About the Philippine Law Journal
The Philippine Law Journal is an independent and student-edited law review of the University of the Philippines (U.P.) College of Law. It is devoted to the promotion of legal scholarship through research and writing. For more than a century, it has forwarded that goal by contributing to law and jurisprudence and providing a platform for solutions to pressing Philippine legal problems.
The Journal is published in print four times a year. The academic articles, essays, and student notes and comments published in the Journal regularly cover a wide expanse of legal fields, and are contributed by local and foreign scholars, professors, magistrates and public officials, legal practitioners, and researchers from various academic institutions, as well as students of the U.P. College of Law.
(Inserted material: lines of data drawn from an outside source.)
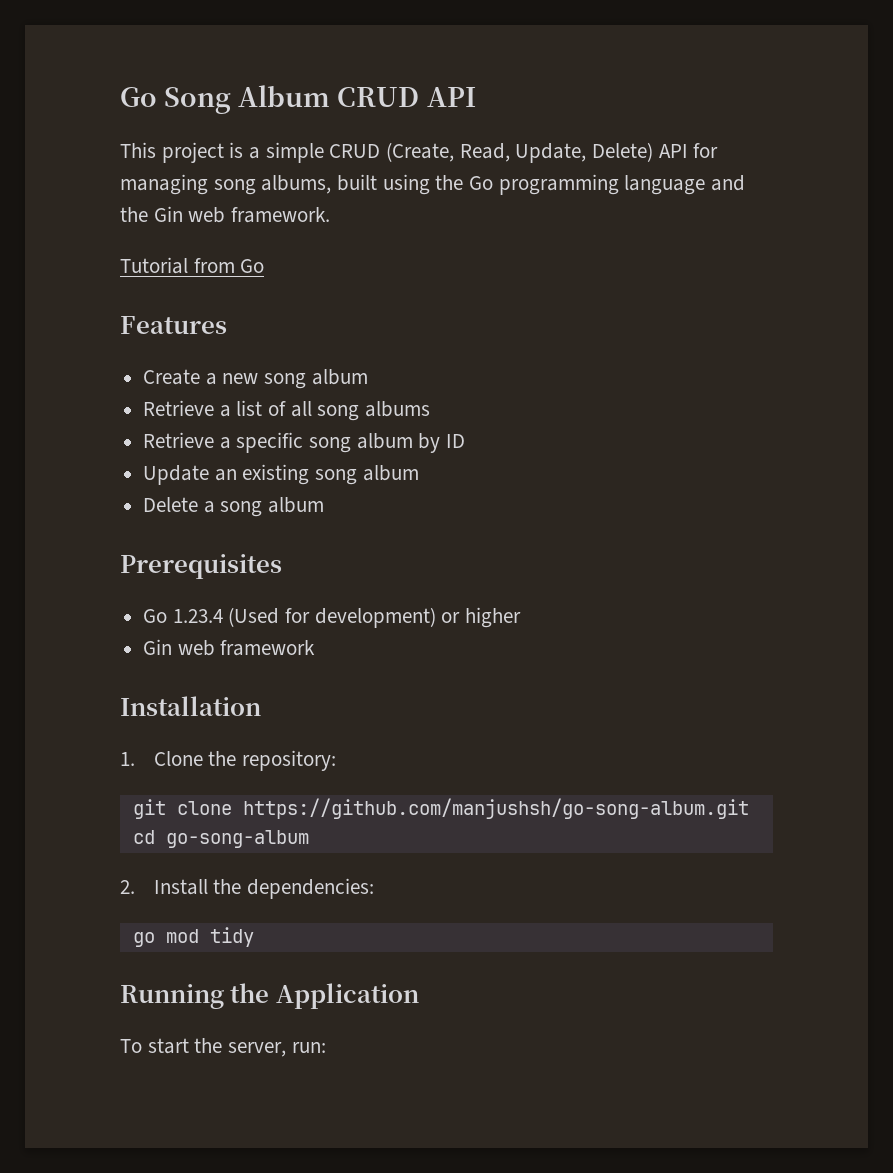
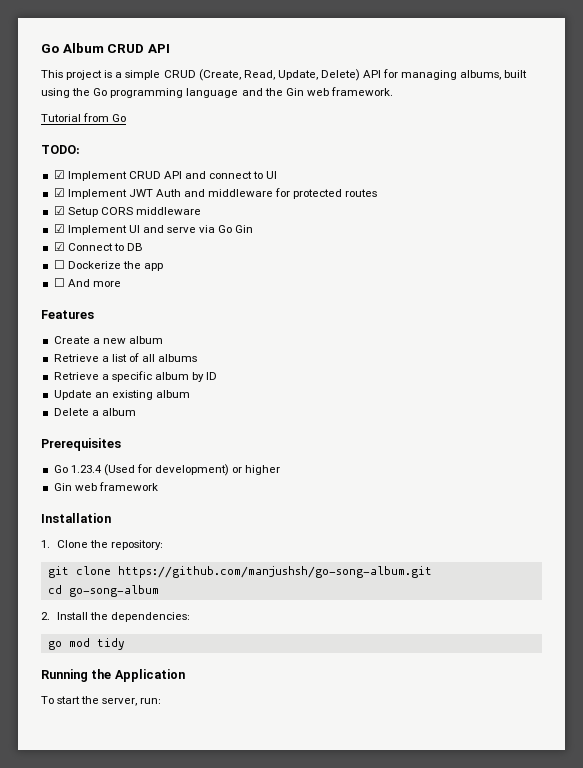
- Go Song Album CRUD API
+ Go Album CRUD API
- This project is a simple CRUD (Create, Read, Update, Delete) API for managing song albums, built using the Go programming language and the Gin web framework.
+ This project is a simple CRUD (Create, Read, Update, Delete) API for managing albums, built using the Go programming language and the Gin web framework.
+ TODO:
+ ☑ Implement CRUD API and connect to UI
+ ☑ Implement JWT Auth and middleware for protected routes
+ ☑ Setup CORS middleware
+ ☑ Implement UI and serve via Go Gin
+ ☑ Connect to DB
+ ☐ Dockerize the app
+ ☐ And more
- Create a new song album
+ Create a new album
- Retrieve a list of all song albums
+ Retrieve a list of all albums
- Retrieve a specific song album by ID
+ Retrieve a specific album by ID
- Update an existing song album
+ Update an existing album
- Delete a song album
+ Delete a album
These works have been cited in decisions of the Supreme Court, the deliberations of the 1986 Constitutional Commission, law books, and law reviews, among others. Mindful of structural barriers, the Journal has a policy of identity-blind deliberations to provide lesser-known authors a greater opportunity to be published in an academic platform.
The Journal is edited and managed by the Editorial Board, composed of ten select students of the U.P. College of Law. Annually, a Faculty Examination Committee selects members of the Board on the basis of competitive writing and editing examinations, as well as academic qualifications. A pool of students assist the editors of the Journal in their various editorial and administrative responsibilities.